Настя сидела, не шелохнувшись, плотно закрыв глаза. Всё она стерпела покорно: липкие, слюнявые поцелуи Люта, колкость его щетины, грубые и бесцеремонные ласки.

Дёрнули за ручку двери, громко постучали. Раздался голос Суламифи:

— Почему закрыт? Госпожа княгиня, книжку принести.

Лют, надев порты, сбросил крючок с кольца. Увидав Мстислава, старая хазарка отпрянула.

— Ты меня не видела, ясно? — наставительно сказал воевода.

— Понимать, понимать, очень понимать, твоя светлость, — начала кланяться рабыня.

— То-то же! Молчи! — и прелюбодей вышел вон.

Настенька заплакала. Скрючившись, сидела, обернувшись в простынку и лицо уткнув в мокрую материю. Суламифь опустилась перед ней на колени и, тоже глотая слёзы, произнесла:

— Это я виноват... Я не знать, что хотеть заставить... Ты казнить меня, госпожа княгиня!
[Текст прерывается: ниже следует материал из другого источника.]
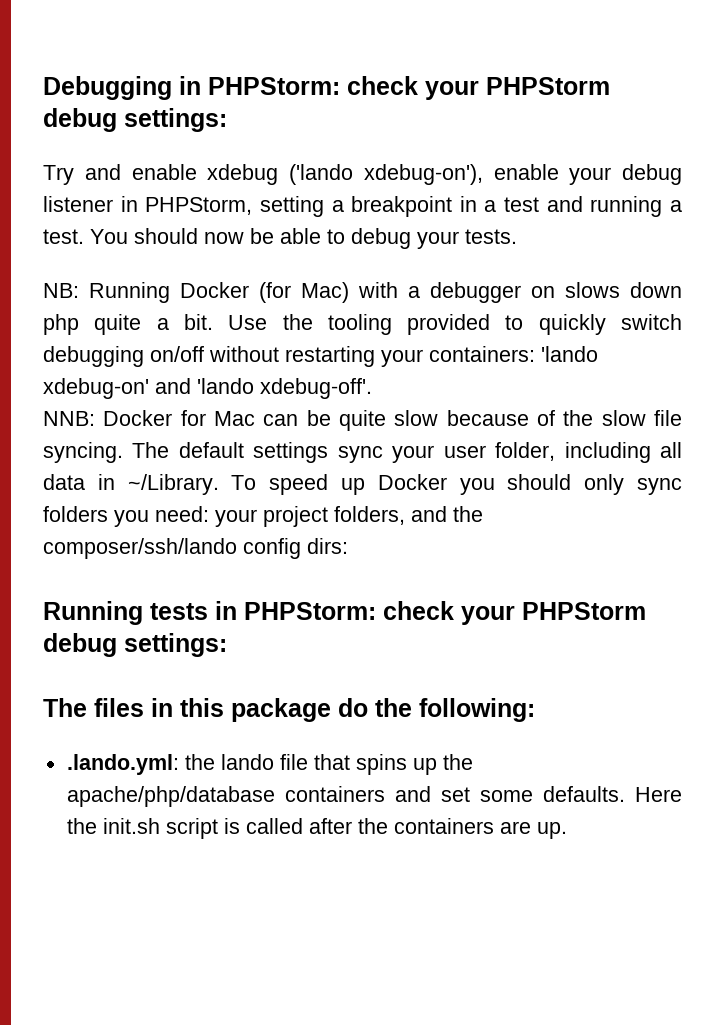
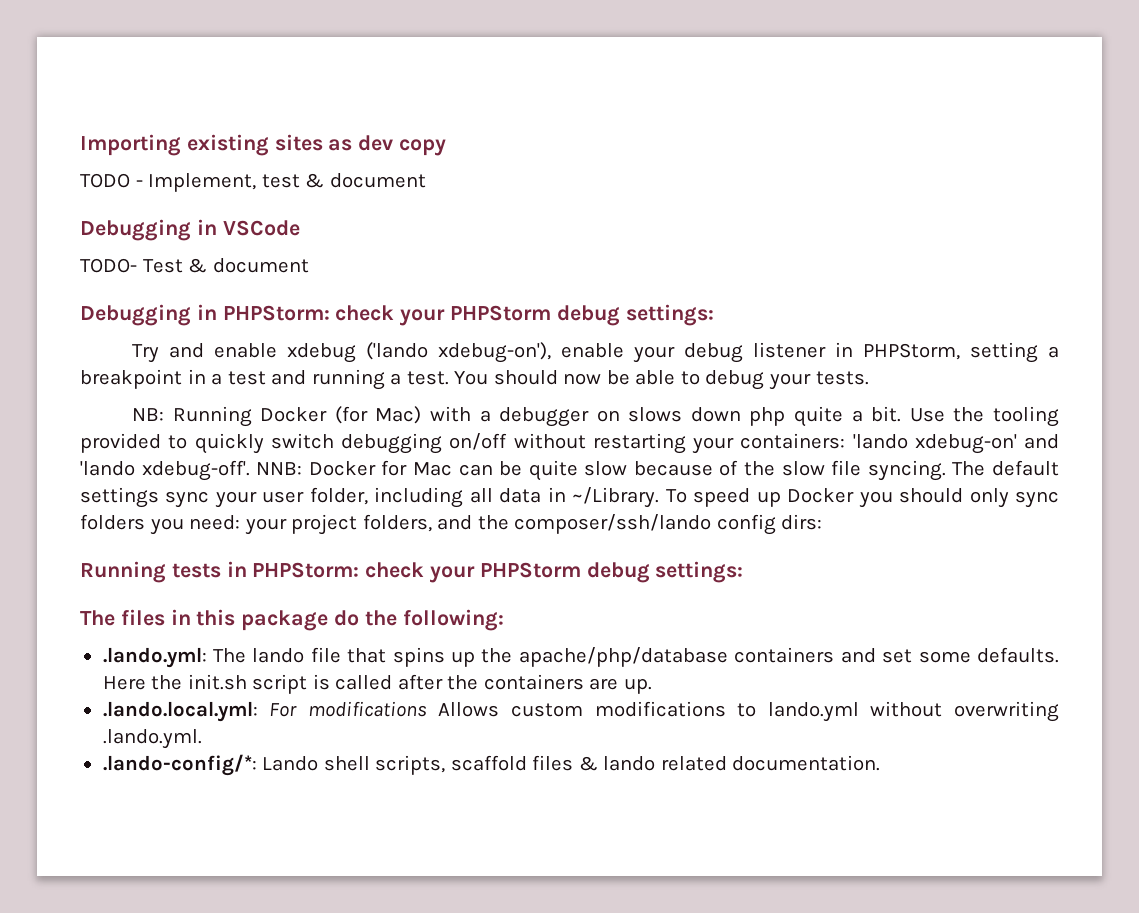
(43, 88) none -> [80,134,447,156] [80,173,426,192] [80,219,300,241] [80,258,309,273] Importing existing sites as dev copy // TODO - Implement, test & document // Debugging in VSCode // TODO- Test & document //
(372, 388) // -> (250, 470) none
[184,754,215,770] the -> [212,648,246,663] The
(567, 830) none -> [102,701,1060,722] [102,729,202,749] [102,754,881,776] // .lando.local.yml: For modifications Allows custom modifications to lando.yml without overwriting .lando.yml. // .lando-config/*: Lando shell scripts, scaffold files & lando related documentation.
— Ладно, ладно, — вытерла ладонями щёки бывшая монашка. — Бог тебя простит... Всё уже пройти...

Встав, она подняла одежду, извлекла пергамент и развернула. Он был чист. Лют её обманул. У Анастасии потемнело в глазах, и она, вскрикнув от отчаяния, рухнула без чувств.

Загрузка...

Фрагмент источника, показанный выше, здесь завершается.